Dans « 3-4 », l’absence de mots et de noms m’a assez interpellé. Si je compare avec Jean-Jacques Perrey et ses titres parfois très descriptifs (comme Berceuse pour un bébé robot), tu fais l’inverse. Pourquoi ?
Au départ, ça tient surtout à ma manière d’enregistrer. Quand des gens ont commencé à s’intéresser à ma musique et à me demander ce que je faisais, l’idée d’échéance m’a foutu les jetons. Mais je fais mes morceaux selon l’humeur, puis j’assemble différents enregistrements que je nomme simplement de manière chronologique. Je pense aussi que ça donne un côté mystérieux et neutre, il n’y a aucune indication sur la musique et c’est quelque chose que je cherchais indirectement.
Il y a trois semaines, j’avais un synthé Korg un peu récent et je ne sais pas… j’ai pris une scie à métaux et j’ai découpé le clavier. C’était la veille d’un spectacle, pour qu’il rentre dans une valise.
Est-ce que tu suis une certaine narration dans l’album ? La partie 4, par exemple, est beaucoup plus sombre. On sent vraiment un changement d’ambiance.
Pas vraiment. Je suis surtout influencé par l’énergie ambiante : si je fais de la scie sauteuse dans mon local et que j’enregistre juste après, ça va influencer ce que j’enregistre. Par contre, j’essaie d’imaginer la musique comme un genre de sinusoïde, donc j’essaie de faire des envolées et des ralentissements. Mais c’est très intuitif, je ne réfléchis pas à ce que je produis. Je suis passionné d’art brut, je pense que ma manière de créer est très viscérale. D’ailleurs je ne me sens pas du tout un intello de la musique. Ça relève plutôt de la passion et de l’expérience. Et parfois je fais des choses que je ne comprends pas : il y a trois semaines, j’avais un synthé Korg un peu récent et je ne sais pas… j’ai pris une scie à métaux et j’ai découpé le clavier. C’était la veille d’un spectacle, pour qu’il rentre dans une valise.
Quand je joue, la mélodie doit être directe, sinon je passe à autre chose. Donc je tourne souvent des pages.
J’ai vu dans un papier de Libération que « 3-4 » était ta première sortie de plus de 12 minutes. Avant ça, c’était assez confidentiel et très DIY.
Ma copine me dit souvent que je suis un mauvais élève et que je ferais mieux de le rester. Je m’y tiens car c’est comme ça que je suis le plus vrai, je le vois avec les retours : les gens sentent la sincérité. Et je suis dans Libé mais je n’ai aucun parcours artistique, je pense que ça touche les gens parce que c’est encourageant, ça montre que tout le monde peut le faire, si moi j’y arrive… Et tout ce que j’ai appris, c’est sur le tas.

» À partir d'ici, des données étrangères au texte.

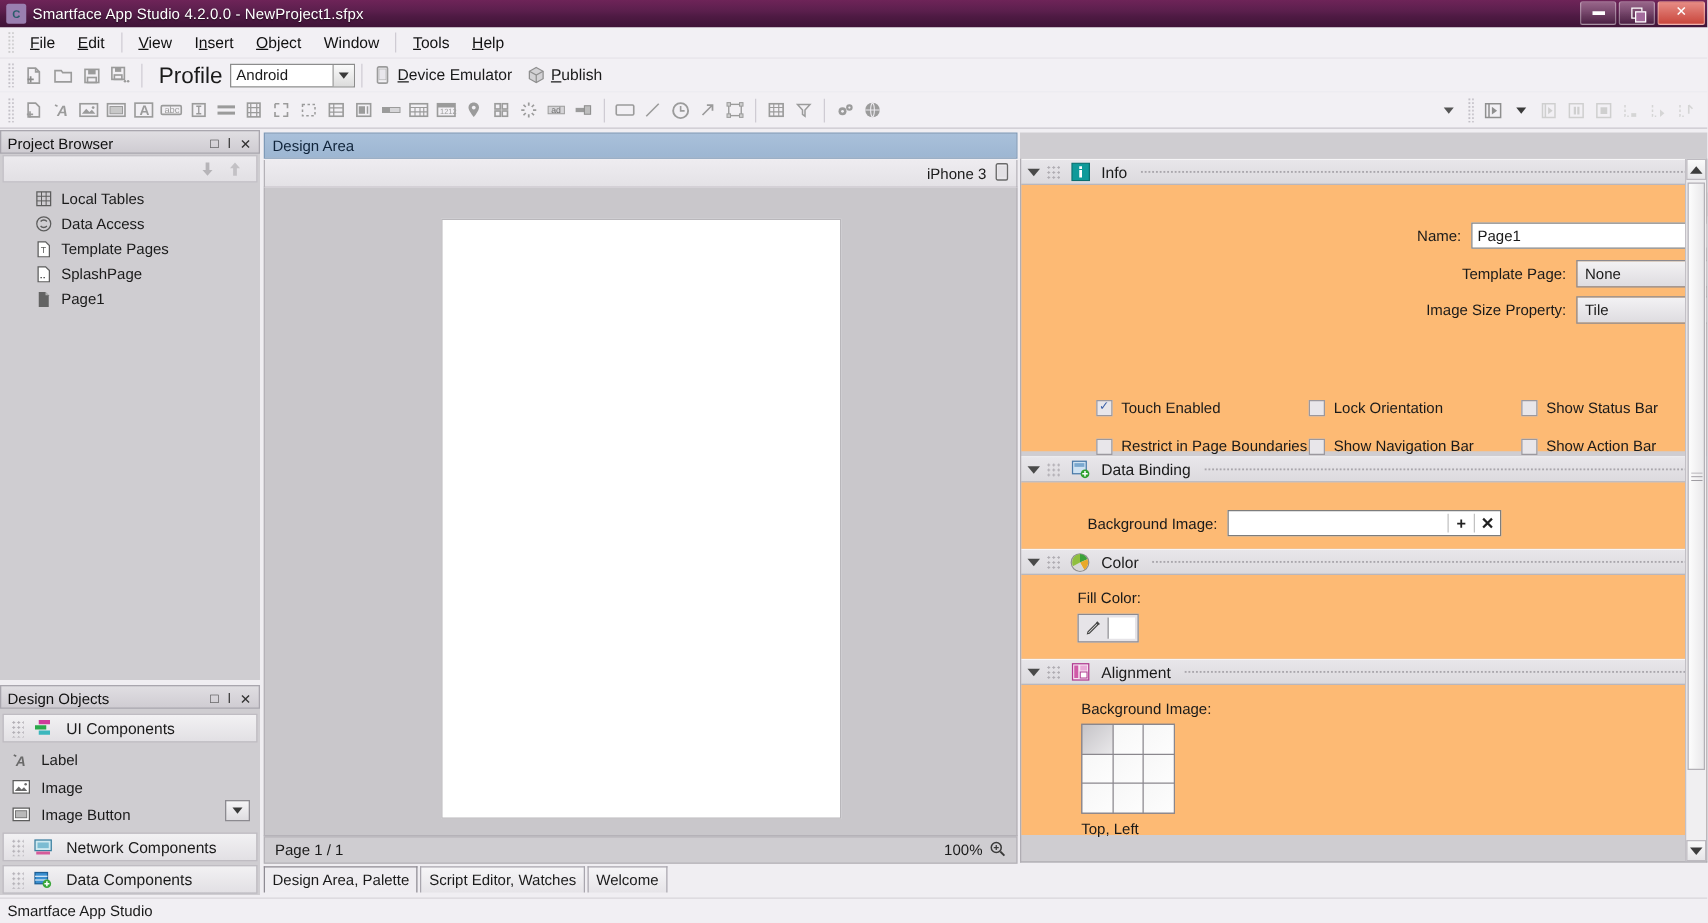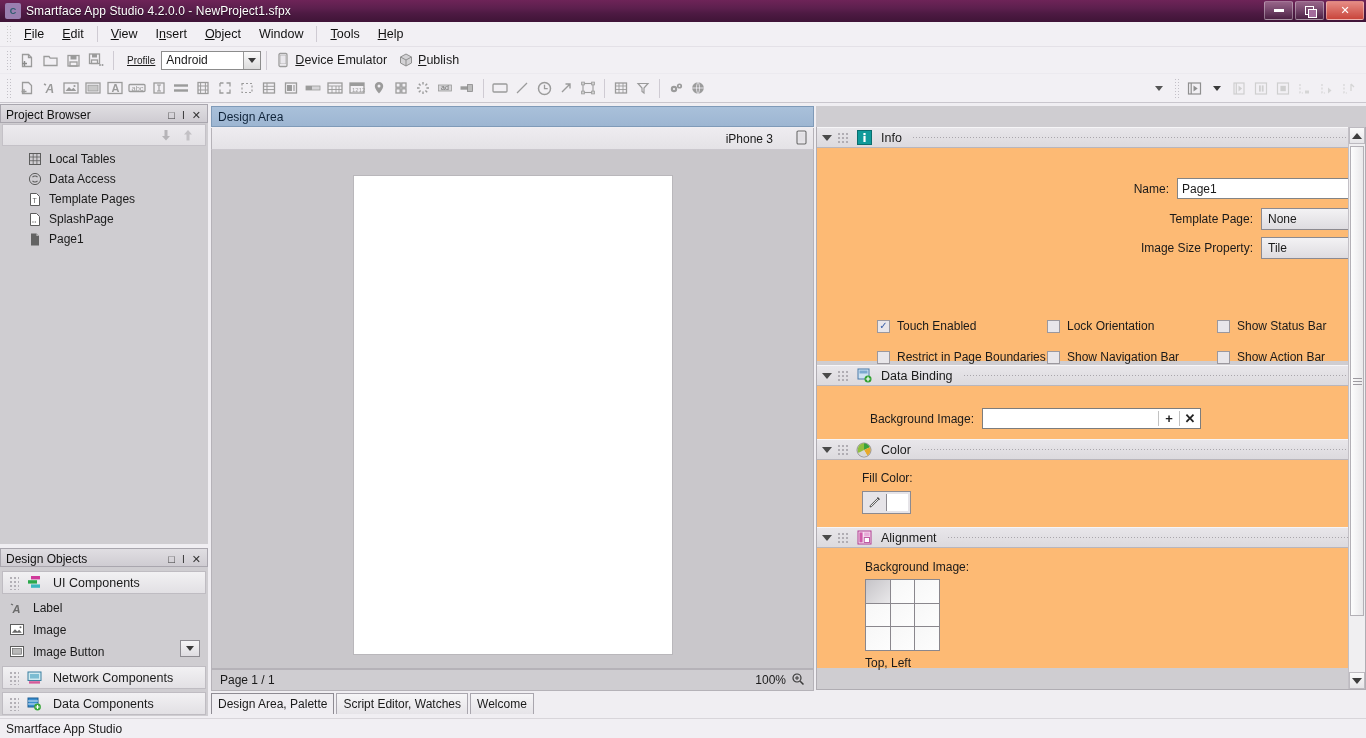--- a/index.html
+++ b/index.html
@@ -79,7 +79,7 @@
     margin-right:1px;
   }
   .tbtn svg { display:block; }
-  .tb-label { font-size:10px; margin:0 6px 0 8px;text-decoration:underline; }
+  .tb-label { font-size:18px; margin:0 6px 0 8px; }
   .combo {
     height:19px; background:#fff; border:1px solid #8c8c8c;
     display:flex; align-items:center; position:relative;

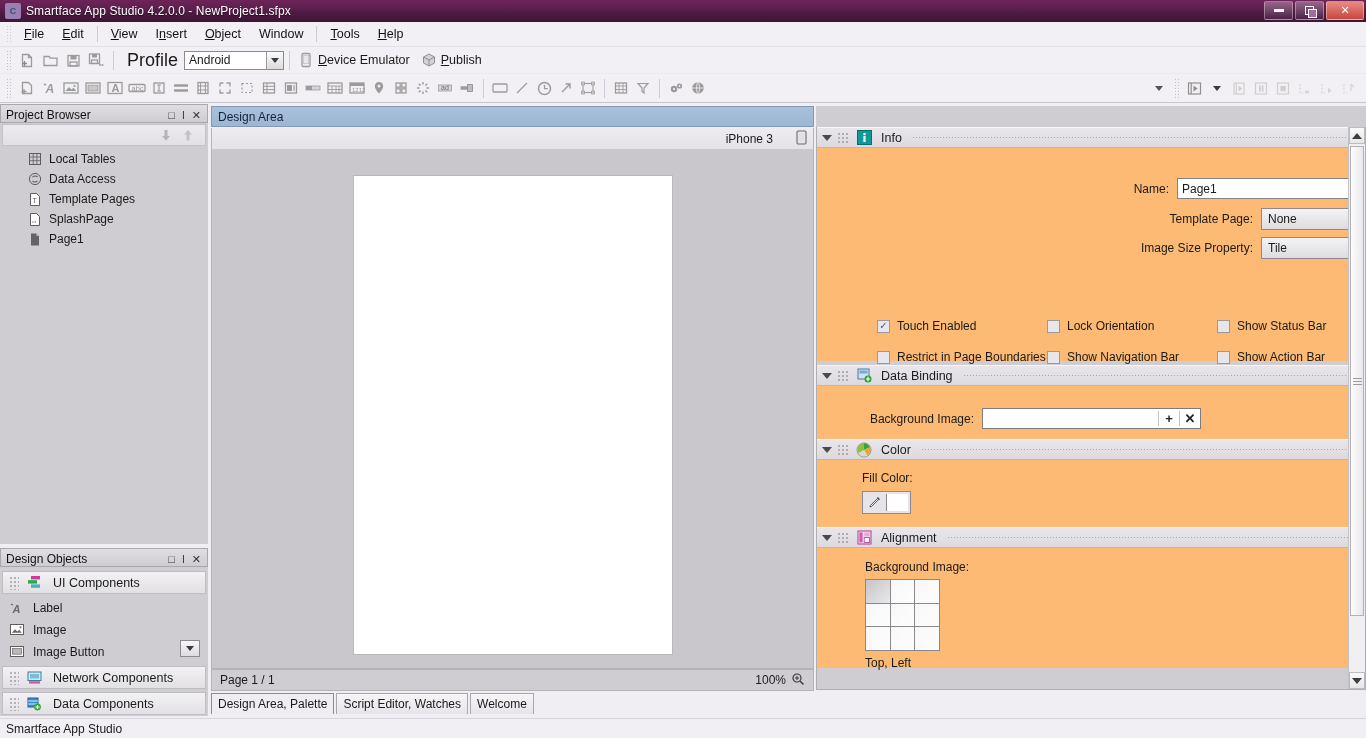--- a/index.html
+++ b/index.html
@@ -148,7 +148,6 @@
     border-left:1px solid #b5b2b8; border-right:1px solid #b5b2b8; border-bottom:1px solid #cbc8ce;
     display:flex; align-items:center; justify-content:flex-end; padding-right:6px;
     font-size:12px;
-    gap:16px;
   }
   #da-canvas {
     position:absolute; left:0; top:44px; width:603px; height:519px;

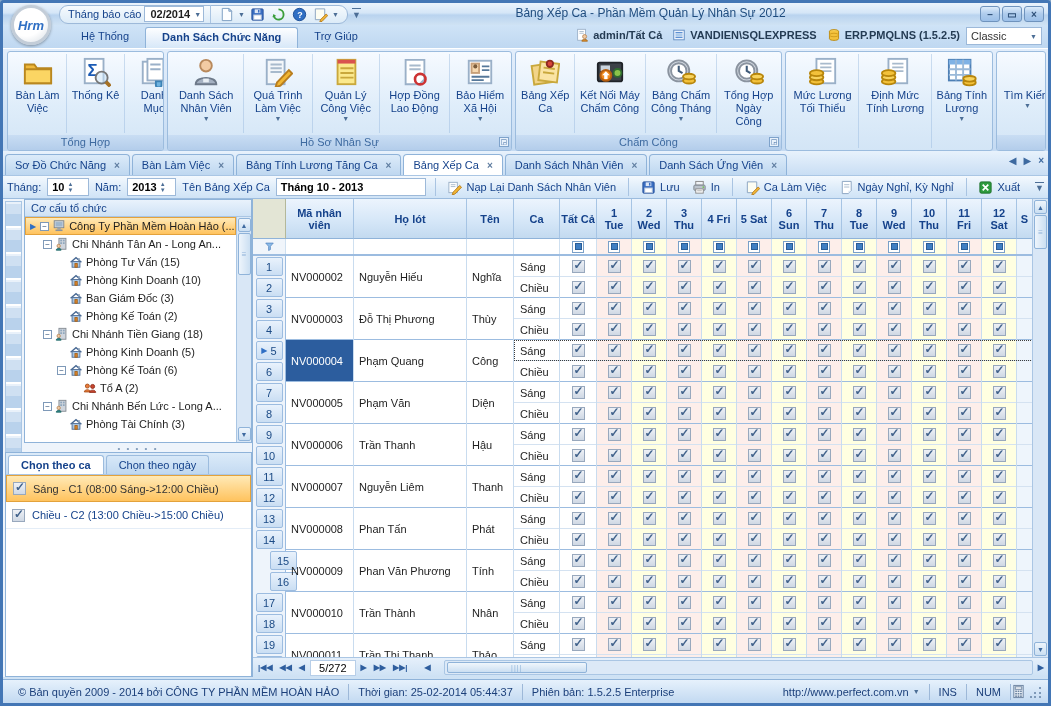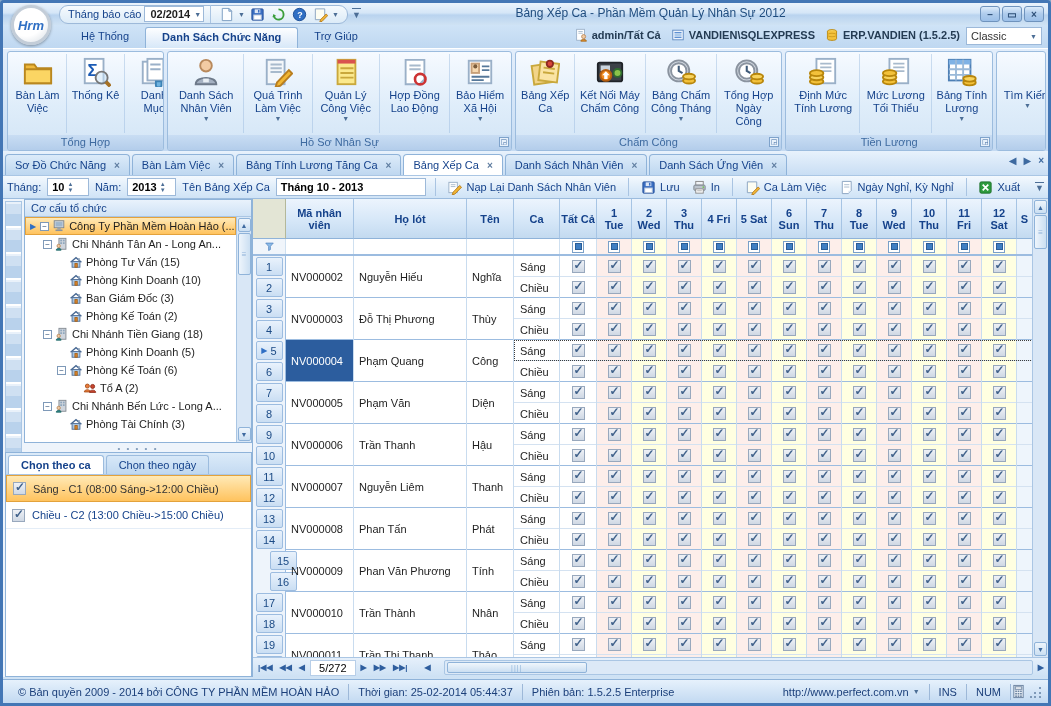--- a/index.html
+++ b/index.html
@@ -212,7 +212,7 @@
             <ellipse cx="8" cy="8" rx="5.2" ry="2" fill="none" stroke="#cf9c1d"></ellipse>
           </svg>
         </span>
-        <span>ERP.VANDIEN (1.5.2.5)</span>
+        <span>ERP.PMQLNS (1.5.2.5)</span>
       </span>
     </div>
   <div class="skin-combo">

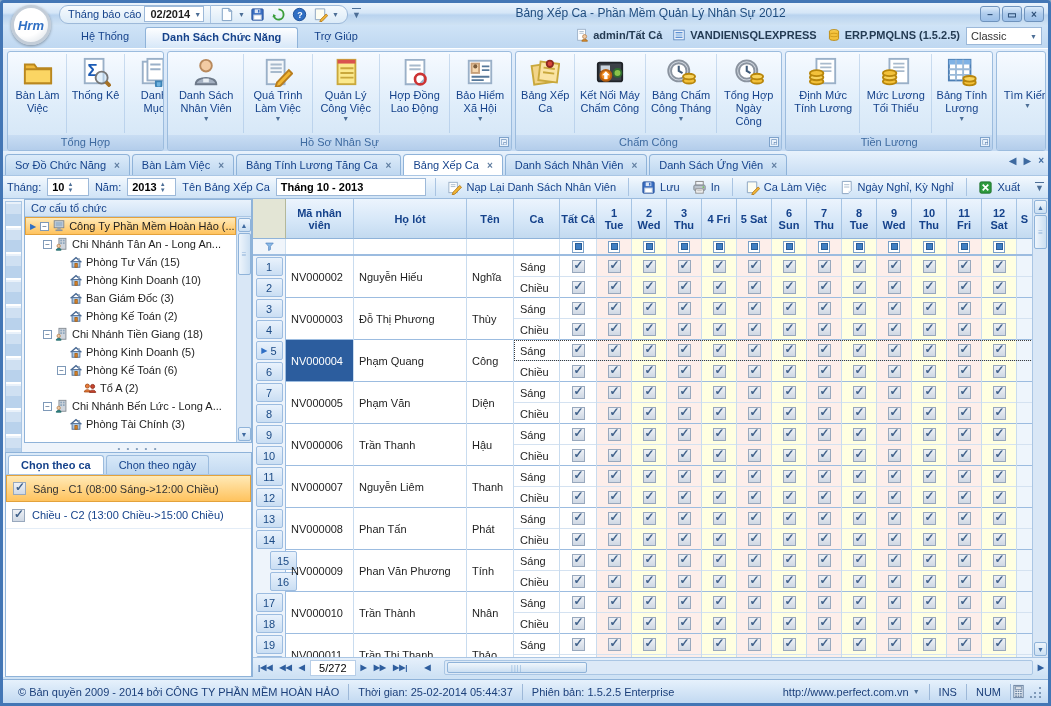--- a/index.html
+++ b/index.html
@@ -398,7 +398,7 @@
                 <ellipse cx="4.6" cy="8.6" rx="3.6" ry="1.6" fill="#f3c13a" stroke="#b8860b"></ellipse>
               </svg>
             </span>
-            <span class="lbl">Định Mức Tính Lương</span>
+            <span class="lbl">Mức Lương Tối Thiểu</span>
           </div>
           <div class="rbtn">
             <span class="ic">
@@ -412,7 +412,7 @@
                 <ellipse cx="4.6" cy="8.6" rx="3.6" ry="1.6" fill="#f3c13a" stroke="#b8860b"></ellipse>
               </svg>
             </span>
-            <span class="lbl">Mức Lương Tối Thiểu</span>
+            <span class="lbl">Định Mức Tính Lương</span>
           </div>
           <div class="rbtn">
             <span class="ic">

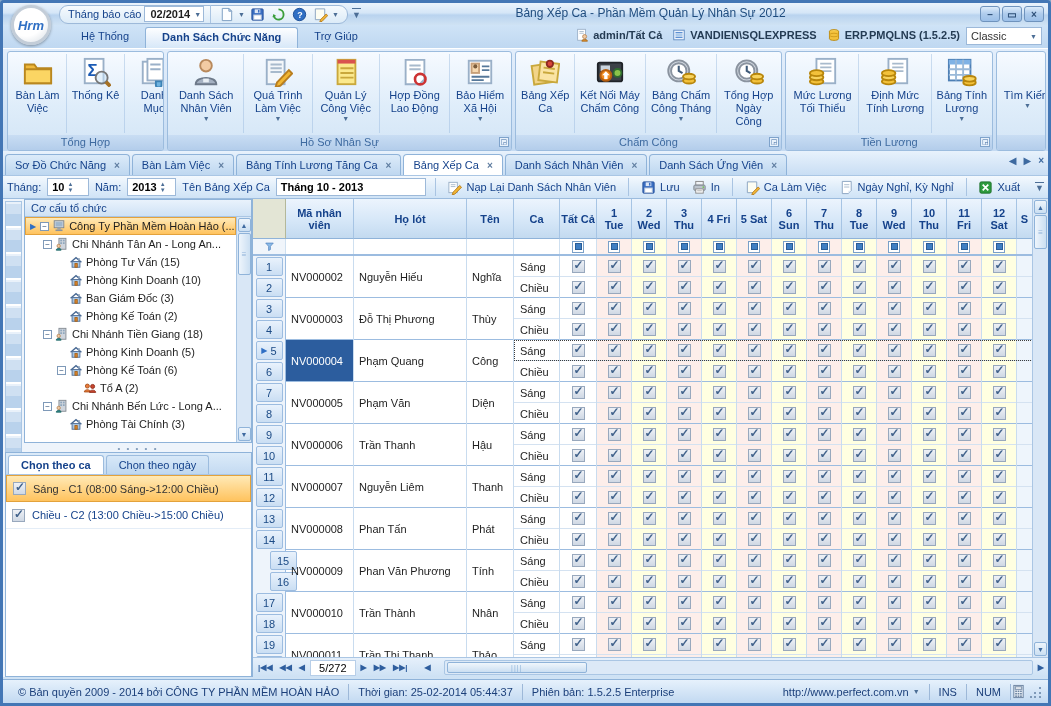--- a/index.html
+++ b/index.html
@@ -431,7 +431,6 @@
             <span class="da">▼</span>
           </div>
         </div>
-        <div class="rcap"><span>Tiền Lương</span><span class="launch">◲</span></div>
       </div>
       <div class="rgroup">
         <div class="rbtns">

Qu’est-ce que tu recherches, avec la musique que tu joues ?
J’aime vraiment montrer quelque chose de ludique sur scène. Une petite machine qui fait de la lumière, un ruban qui modifie le son, une platine vinyle préparée avec des peluches… travailler avec les jeunes publics m’a beaucoup aidé. Quand tu fais un concert devant des enfants, il faut que ce soit visuel. Chaque geste doit avoir une importance, surprendre et captiver. Donc je montre mes petits bricolages du moment. Mais je suis surtout dans l’instantané, comme pour le coup de scie. Quand je joue, la mélodie doit être directe, sinon je passe à autre chose. Donc je tourne souvent des pages : ça fait six ans que je tourne avec Héron Cendré et je pense vraiment qu’aucun concert ne se ressemble. Au début, j’avais une guitare, je chantais avec une voix pitchée… trois mois après je bossais autrement, dans un an ce sera encore autre chose. Rien n’est figé.